What an array of violence in this household: talked about, psychological, and brewing under the surface. When it finally explodes, the trigger is money and legacy, which takes the play in an interesting and unexpected direction deeper into the family’s power dynamics.

Choinière moves into an exploration of bias and class in the final section of the 90-minute-long drama, which takes place a year later and introduces a new character, Daniel’s casually racist new girlfriend Suzie (Amy Rutherford). One has the sense that this portion of the play may have hit more precisely in Québec where debates over immigration and the wearing of public religious symbols have been top of the news round for many years, but Rutherford plays the scene fearlessly and impeccably.

Ming Wong’s costumes play into the uneasiness of the scene in signaling that Suzie is dragging Daniel down the class ladder: while he was the preppiest of the bunch in the first half, here he looks like a character out of “The Sopranos.” This feels somewhat obvious in a play and production that otherwise very skilfully keep on challenging the audience to consider our assumptions about what makes people virtuous or unvirtuous, clear-eyed or self-deluded, victim or aggressor.

The production values overall are top-notch, adding to the sense of mounting disquiet — music in Richard Feren’s sound design coming from somewhere uneasily offstage, and his sound along with Kimberley Purtell’s lighting evoking an urban wilderness just outside this unhappy family’s immediate environment in several balcony scenes.

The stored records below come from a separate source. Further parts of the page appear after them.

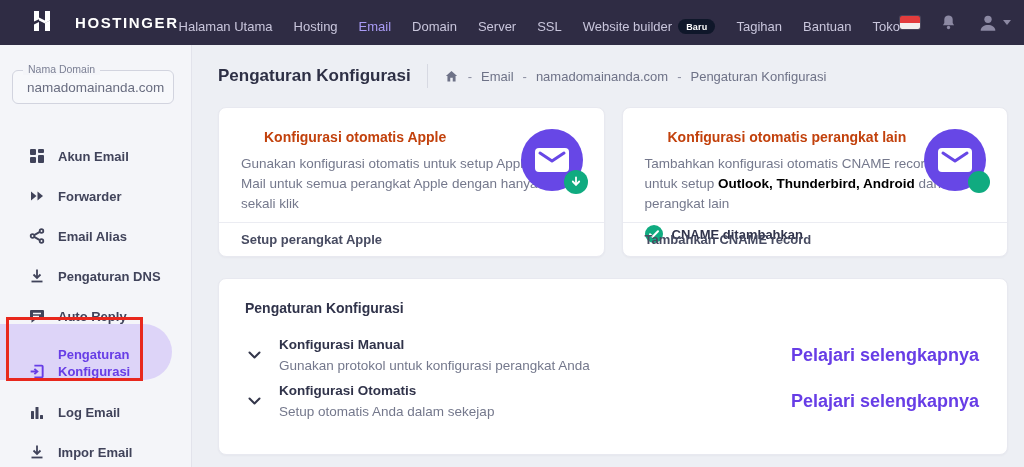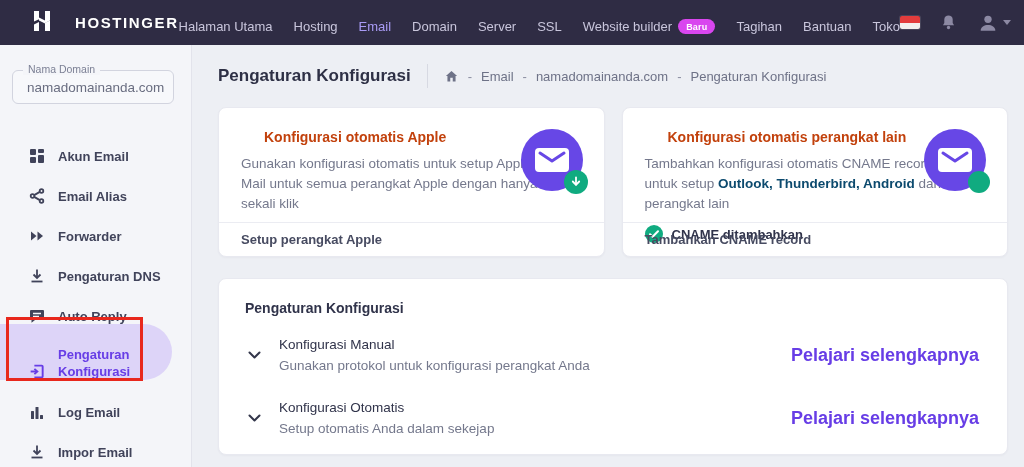--- a/index.html
+++ b/index.html
@@ -14,21 +14,21 @@
   .navbar {
     height:45px; background:#2f2c44; display:flex; align-items:center;
     padding:0 28px 0 30px; position:relative; z-index:10;
   }
   .brand { display:flex; align-items:center; gap:21px; width:218px; cursor:pointer; }
   .brand-name { color:#ffffff; font-weight:bold; font-size:15px; letter-spacing:1.6px; }
   .nav-menu { display:flex; align-items:center; gap:21px; font-size:13px;margin-top:8px; }
   .nav-item { color:#c9c6dc; cursor:pointer; white-space:nowrap; display:flex; align-items:center; }
   .nav-item.active { color:#a99bf5; }
   .nav-badge {
-    background:#d946ef; color:#fff; font-size:9px; font-weight:bold;
+    background:#0f172a; color:#fff; font-size:9px; font-weight:bold;
     padding:2.5px 8px; border-radius:9px; margin-left:6px; letter-spacing:.2px;
   }
   .nav-right { margin-left:auto; display:flex; align-items:center; gap:19px; }
   .flag { width:20px; height:13px; border-radius:2px; overflow:hidden; cursor:pointer;
           box-shadow:0 0 0 1px rgba(255,255,255,.12); }
   .flag .top { height:50%; background:#e23c3c; }
   .flag .bottom { height:50%; background:#f2f0ee; }
   .icon-btn { cursor:pointer; display:flex; align-items:center; }
   .caret { width:0; height:0; border-left:4px solid transparent; border-right:4px solid transparent;
            border-top:5px solid #8c89a3; margin-left:4px; }
@@ -76,21 +76,21 @@
   .crumb-sep { color:#8a8da0; }
 
   .cards-row { display:flex; gap:17px; }
   .card {
     flex:1; height:150px; background:#ffffff; border:1px solid #e8e9f0; border-radius:8px;
     position:relative; box-shadow:0 1px 2px rgba(40,40,70,.04);
   }
   .card-body { padding:21px 22px 0; }
   .card-title { font-size:14px; font-weight:bold; color:#c2410c; margin-bottom:9px;padding-left:23px; }
   .card-desc { font-size:13.5px; color:#74788c; line-height:20px; max-width:298px; }
-  .card-desc b { color:#0c4a6e; }
+  .card-desc b { color:#000000; }
   .status-row { display:flex; align-items:center; gap:9px; margin-top:11px;
                 font-size:13px; font-weight:bold; color:#30334a; }
   .icon-circle {
     position:absolute; top:21px; right:21px; width:62px; height:62px; border-radius:50%;
     background:#6747e6; display:flex; align-items:center; justify-content:center;
   }
   .badge-dl {
     position:absolute; bottom:-3px; right:-5px; width:24px; height:24px; border-radius:50%;
     background:#10ab80; display:flex; align-items:center; justify-content:center;
   }
@@ -106,21 +106,21 @@
 
   .panel {
     margin-top:21px; height:177px; background:#ffffff; border:1px solid #e8e9f0;
     border-radius:8px; padding:21px 26px; box-shadow:0 1px 2px rgba(40,40,70,.04);
   }
   .panel-title { font-size:14px; font-weight:bold; color:#30334a; }
   .acc-row { display:flex; align-items:center; margin-top:21px; }
   .acc-chevron { width:18px; display:flex; align-items:center; justify-content:center;
                  cursor:pointer; flex-shrink:0; }
   .acc-text { margin-left:16px; }
-  .acc-title { font-size:13.5px; font-weight:normal; color:#30334a; margin-bottom:6px; }
+  .acc-title { font-size:13.5px; font-weight:bold; color:#30334a; margin-bottom:6px; }
   .acc-sub { font-size:13.5px; color:#74788c; }
   .acc-link { margin-left:auto; padding-right:2px; font-size:18px; font-weight:bold;
               color:#673de6; cursor:pointer; white-space:nowrap; }
 </style>
 </head>
 <body>
 
 <div class="navbar">
   <div class="brand">
     <span>
@@ -187,37 +187,37 @@
             <rect x="1" y="1" width="6" height="6" rx="1"></rect>
               <rect x="9" y="1" width="6" height="4" rx="1"></rect>
             <rect x="1" y="9" width="6" height="6" rx="1"></rect>
               <rect x="9" y="7" width="6" height="8" rx="1"></rect>
           </svg>
         </span>
         <span class="label">Akun Email</span>
       </div>
       <div class="side-item">
         <span class="si-icon">
+          <svg width="16" height="16" viewBox="0 0 16 16" fill="#40435a">
+            <path d="M2 3.5l5.5 4.5L2 12.5z"></path>
+              <path d="M8.5 3.5L14 8l-5.5 4.5z"></path>
+          </svg>
+        </span>
+        <span class="label">Forwarder</span>
+      </div>
+      <div class="side-item">
+        <span class="si-icon">
           <svg width="16" height="16" viewBox="0 0 16 16" fill="none" stroke="#40435a" stroke-width="1.8">
             <circle cx="12.5" cy="3" r="1.8"></circle>
               <circle cx="3.5" cy="8" r="1.8"></circle>
               <circle cx="12.5" cy="13" r="1.8"></circle>
             <path d="M5.2 7.1l5.6-3.2M5.2 8.9l5.6 3.2"></path>
           </svg>
         </span>
         <span class="label">Email Alias</span>
-      </div>
-      <div class="side-item">
-        <span class="si-icon">
-          <svg width="16" height="16" viewBox="0 0 16 16" fill="#40435a">
-            <path d="M2 3.5l5.5 4.5L2 12.5z"></path>
-              <path d="M8.5 3.5L14 8l-5.5 4.5z"></path>
-          </svg>
-        </span>
-        <span class="label">Forwarder</span>
       </div>
       <div class="side-item">
         <span class="si-icon">
           <svg width="16" height="16" viewBox="0 0 16 16" fill="none" stroke="#40435a" stroke-width="1.8">
             <path d="M8 1.5v8"></path>
               <path d="M4.5 6.5L8 10l3.5-3.5"></path>
               <path d="M2.5 13.5h11"></path>
           </svg>
         </span>
         <span class="label">Pengaturan DNS</span>
@@ -342,21 +342,21 @@
             <path d="M1.5 1.5l5 5 5-5"></path>
           </svg>
         </span>
         <span class="acc-text">
           <div class="acc-title">Konfigurasi Manual</div>
           <div class="acc-sub">Gunakan protokol untuk konfigurasi perangkat Anda</div>
         </span>
         <span class="acc-link">Pelajari selengkapnya</span>
       </div>
 
-      <div class="acc-row" style="margin-top:27px">
+      <div class="acc-row" style="margin-top:10px">
         <span class="acc-chevron">
           <svg width="13" height="9" viewBox="0 0 13 9" fill="none" stroke="#33364a" stroke-width="2" stroke-linecap="round" stroke-linejoin="round">
             <path d="M1.5 1.5l5 5 5-5"></path>
           </svg>
         </span>
         <span class="acc-text">
           <div class="acc-title">Konfigurasi Otomatis</div>
           <div class="acc-sub">Setup otomatis Anda dalam sekejap</div>
         </span>
         <span class="acc-link">Pelajari selengkapnya</span>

The precision of Healy’s production and the acting company’s extraordinary ability to deliver the demands of the script (the overlapping continues throughout) are impressive. But then I found myself feeling discomfited that I was enjoying watching this spectacle of unhappiness. The tone remains ambiguous until the end, as Dunsmore’s mighty matriarch lights up a cigarette and stares out into the night as her family bickers on.